[Detected change data]
********

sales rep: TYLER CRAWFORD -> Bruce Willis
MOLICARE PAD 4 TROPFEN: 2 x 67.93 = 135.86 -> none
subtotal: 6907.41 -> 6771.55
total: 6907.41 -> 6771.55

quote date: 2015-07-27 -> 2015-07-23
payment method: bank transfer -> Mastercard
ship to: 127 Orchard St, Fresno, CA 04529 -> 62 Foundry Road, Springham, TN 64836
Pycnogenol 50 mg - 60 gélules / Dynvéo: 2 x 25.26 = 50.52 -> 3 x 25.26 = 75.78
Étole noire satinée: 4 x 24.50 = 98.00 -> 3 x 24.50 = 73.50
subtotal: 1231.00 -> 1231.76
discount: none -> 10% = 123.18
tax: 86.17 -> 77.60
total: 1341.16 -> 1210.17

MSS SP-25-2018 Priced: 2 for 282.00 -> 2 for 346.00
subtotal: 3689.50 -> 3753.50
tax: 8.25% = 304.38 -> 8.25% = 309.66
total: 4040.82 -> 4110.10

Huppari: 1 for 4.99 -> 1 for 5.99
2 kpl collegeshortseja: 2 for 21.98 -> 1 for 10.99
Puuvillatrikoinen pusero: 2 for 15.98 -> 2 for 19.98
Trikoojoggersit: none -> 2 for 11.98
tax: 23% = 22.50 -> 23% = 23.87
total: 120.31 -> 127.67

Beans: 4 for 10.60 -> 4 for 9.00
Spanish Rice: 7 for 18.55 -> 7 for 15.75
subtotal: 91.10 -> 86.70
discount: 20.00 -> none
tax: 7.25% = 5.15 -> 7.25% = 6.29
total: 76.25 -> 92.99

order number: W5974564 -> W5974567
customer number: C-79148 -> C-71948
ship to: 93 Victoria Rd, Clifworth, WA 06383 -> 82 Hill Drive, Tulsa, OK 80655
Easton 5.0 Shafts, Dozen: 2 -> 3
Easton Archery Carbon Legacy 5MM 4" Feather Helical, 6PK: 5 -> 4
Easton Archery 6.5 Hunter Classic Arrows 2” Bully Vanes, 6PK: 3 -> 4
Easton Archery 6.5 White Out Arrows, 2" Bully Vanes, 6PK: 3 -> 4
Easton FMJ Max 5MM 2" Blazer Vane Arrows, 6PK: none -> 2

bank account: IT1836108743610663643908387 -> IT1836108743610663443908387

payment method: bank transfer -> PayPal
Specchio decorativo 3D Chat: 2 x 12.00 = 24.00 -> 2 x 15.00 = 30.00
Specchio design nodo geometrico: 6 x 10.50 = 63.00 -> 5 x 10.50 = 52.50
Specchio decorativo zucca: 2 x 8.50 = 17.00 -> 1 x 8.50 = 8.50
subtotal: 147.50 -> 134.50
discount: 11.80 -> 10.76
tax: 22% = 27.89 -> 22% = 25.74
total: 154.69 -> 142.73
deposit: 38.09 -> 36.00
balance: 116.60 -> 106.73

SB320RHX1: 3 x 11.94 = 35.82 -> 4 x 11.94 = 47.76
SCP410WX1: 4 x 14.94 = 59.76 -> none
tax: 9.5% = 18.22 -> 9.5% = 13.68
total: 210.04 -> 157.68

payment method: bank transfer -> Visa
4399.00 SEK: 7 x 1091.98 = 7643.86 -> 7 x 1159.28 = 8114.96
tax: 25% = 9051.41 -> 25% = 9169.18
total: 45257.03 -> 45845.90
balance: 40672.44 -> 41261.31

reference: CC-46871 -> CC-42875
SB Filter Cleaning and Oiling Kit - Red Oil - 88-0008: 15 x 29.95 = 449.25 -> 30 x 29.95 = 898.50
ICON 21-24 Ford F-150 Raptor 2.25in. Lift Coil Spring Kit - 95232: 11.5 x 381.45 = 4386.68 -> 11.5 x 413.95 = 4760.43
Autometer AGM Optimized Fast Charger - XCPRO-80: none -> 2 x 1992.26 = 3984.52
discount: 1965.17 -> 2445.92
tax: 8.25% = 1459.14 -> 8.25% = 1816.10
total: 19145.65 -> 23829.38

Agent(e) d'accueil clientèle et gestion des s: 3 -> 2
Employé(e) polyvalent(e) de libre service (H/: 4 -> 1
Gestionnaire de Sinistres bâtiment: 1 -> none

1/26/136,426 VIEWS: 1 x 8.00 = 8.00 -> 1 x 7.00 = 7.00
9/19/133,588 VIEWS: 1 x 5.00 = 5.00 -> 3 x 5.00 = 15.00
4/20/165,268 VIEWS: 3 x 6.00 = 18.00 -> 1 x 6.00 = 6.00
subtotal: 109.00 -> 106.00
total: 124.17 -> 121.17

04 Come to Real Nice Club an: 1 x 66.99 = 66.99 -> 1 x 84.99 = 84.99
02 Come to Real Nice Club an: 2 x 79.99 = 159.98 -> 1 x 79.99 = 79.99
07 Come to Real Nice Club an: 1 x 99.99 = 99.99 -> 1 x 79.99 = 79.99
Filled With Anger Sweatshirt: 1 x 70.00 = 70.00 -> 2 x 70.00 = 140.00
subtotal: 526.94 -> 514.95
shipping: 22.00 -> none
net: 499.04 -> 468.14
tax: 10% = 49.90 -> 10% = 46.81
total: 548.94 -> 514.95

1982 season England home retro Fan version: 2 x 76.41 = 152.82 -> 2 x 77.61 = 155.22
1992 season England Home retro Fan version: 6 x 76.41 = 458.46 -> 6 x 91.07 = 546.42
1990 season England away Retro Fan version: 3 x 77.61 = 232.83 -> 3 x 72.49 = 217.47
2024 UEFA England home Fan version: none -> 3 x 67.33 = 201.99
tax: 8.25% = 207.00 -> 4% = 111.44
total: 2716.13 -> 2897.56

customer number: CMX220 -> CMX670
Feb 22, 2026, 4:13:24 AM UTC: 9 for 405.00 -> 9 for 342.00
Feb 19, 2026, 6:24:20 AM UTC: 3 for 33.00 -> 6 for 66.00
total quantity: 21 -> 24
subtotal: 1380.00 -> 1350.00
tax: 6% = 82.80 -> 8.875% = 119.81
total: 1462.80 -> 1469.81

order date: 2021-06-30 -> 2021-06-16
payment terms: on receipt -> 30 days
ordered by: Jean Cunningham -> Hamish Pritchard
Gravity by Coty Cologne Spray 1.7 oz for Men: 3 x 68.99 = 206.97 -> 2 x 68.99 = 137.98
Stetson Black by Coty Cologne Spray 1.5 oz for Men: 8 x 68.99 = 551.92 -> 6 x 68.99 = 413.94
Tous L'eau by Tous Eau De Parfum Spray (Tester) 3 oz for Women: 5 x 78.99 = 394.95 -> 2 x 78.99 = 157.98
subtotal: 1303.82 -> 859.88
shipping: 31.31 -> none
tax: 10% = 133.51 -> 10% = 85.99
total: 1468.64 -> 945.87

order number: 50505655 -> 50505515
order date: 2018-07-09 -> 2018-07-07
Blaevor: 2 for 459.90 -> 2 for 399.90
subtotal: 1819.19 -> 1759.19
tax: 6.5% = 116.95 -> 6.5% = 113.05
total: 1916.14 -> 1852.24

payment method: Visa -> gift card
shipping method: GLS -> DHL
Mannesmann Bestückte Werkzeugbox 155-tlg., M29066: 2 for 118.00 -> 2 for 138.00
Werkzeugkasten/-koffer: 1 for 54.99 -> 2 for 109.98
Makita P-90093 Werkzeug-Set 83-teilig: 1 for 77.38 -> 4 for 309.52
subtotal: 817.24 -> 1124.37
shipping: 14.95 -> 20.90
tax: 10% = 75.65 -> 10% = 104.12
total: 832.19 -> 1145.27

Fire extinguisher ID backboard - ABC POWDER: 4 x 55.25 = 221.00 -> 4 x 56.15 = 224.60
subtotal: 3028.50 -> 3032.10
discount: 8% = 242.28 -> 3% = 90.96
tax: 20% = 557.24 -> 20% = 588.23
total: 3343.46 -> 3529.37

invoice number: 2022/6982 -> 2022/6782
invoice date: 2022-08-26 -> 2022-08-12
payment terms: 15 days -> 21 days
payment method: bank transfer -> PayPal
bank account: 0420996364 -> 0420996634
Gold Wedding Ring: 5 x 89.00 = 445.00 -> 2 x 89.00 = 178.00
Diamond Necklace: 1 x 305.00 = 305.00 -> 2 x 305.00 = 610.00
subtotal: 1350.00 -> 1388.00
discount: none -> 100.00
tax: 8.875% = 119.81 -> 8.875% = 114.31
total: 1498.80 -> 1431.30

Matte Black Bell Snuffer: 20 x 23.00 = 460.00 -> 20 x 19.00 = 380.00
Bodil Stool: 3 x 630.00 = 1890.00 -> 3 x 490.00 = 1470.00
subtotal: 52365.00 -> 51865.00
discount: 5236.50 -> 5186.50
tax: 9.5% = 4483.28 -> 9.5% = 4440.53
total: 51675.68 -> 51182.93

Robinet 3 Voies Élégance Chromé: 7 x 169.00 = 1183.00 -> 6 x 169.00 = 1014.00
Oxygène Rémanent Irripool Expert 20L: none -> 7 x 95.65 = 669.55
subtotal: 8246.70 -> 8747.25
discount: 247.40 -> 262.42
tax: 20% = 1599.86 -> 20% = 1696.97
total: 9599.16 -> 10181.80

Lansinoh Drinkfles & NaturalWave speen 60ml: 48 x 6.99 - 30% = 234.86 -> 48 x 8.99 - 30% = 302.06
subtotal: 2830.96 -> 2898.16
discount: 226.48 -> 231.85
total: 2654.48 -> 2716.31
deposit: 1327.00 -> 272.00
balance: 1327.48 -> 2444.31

********

Exercise requirements
Retype only the lines above between the line with "04 Come to Real" and the line with "Tous L'eau by", counting those two lines as well, and keep every character as it is.

Exercise response
04 Come to Real Nice Club an: 1 x 66.99 = 66.99 -> 1 x 84.99 = 84.99
02 Come to Real Nice Club an: 2 x 79.99 = 159.98 -> 1 x 79.99 = 79.99
07 Come to Real Nice Club an: 1 x 99.99 = 99.99 -> 1 x 79.99 = 79.99
Filled With Anger Sweatshirt: 1 x 70.00 = 70.00 -> 2 x 70.00 = 140.00
subtotal: 526.94 -> 514.95
shipping: 22.00 -> none
net: 499.04 -> 468.14
tax: 10% = 49.90 -> 10% = 46.81
total: 548.94 -> 514.95

1982 season England home retro Fan version: 2 x 76.41 = 152.82 -> 2 x 77.61 = 155.22
1992 season England Home retro Fan version: 6 x 76.41 = 458.46 -> 6 x 91.07 = 546.42
1990 season England away Retro Fan version: 3 x 77.61 = 232.83 -> 3 x 72.49 = 217.47
2024 UEFA England home Fan version: none -> 3 x 67.33 = 201.99
tax: 8.25% = 207.00 -> 4% = 111.44
total: 2716.13 -> 2897.56

customer number: CMX220 -> CMX670
Feb 22, 2026, 4:13:24 AM UTC: 9 for 405.00 -> 9 for 342.00
Feb 19, 2026, 6:24:20 AM UTC: 3 for 33.00 -> 6 for 66.00
total quantity: 21 -> 24
subtotal: 1380.00 -> 1350.00
tax: 6% = 82.80 -> 8.875% = 119.81
total: 1462.80 -> 1469.81

order date: 2021-06-30 -> 2021-06-16
payment terms: on receipt -> 30 days
ordered by: Jean Cunningham -> Hamish Pritchard
Gravity by Coty Cologne Spray 1.7 oz for Men: 3 x 68.99 = 206.97 -> 2 x 68.99 = 137.98
Stetson Black by Coty Cologne Spray 1.5 oz for Men: 8 x 68.99 = 551.92 -> 6 x 68.99 = 413.94
Tous L'eau by Tous Eau De Parfum Spray (Tester) 3 oz for Women: 5 x 78.99 = 394.95 -> 2 x 78.99 = 157.98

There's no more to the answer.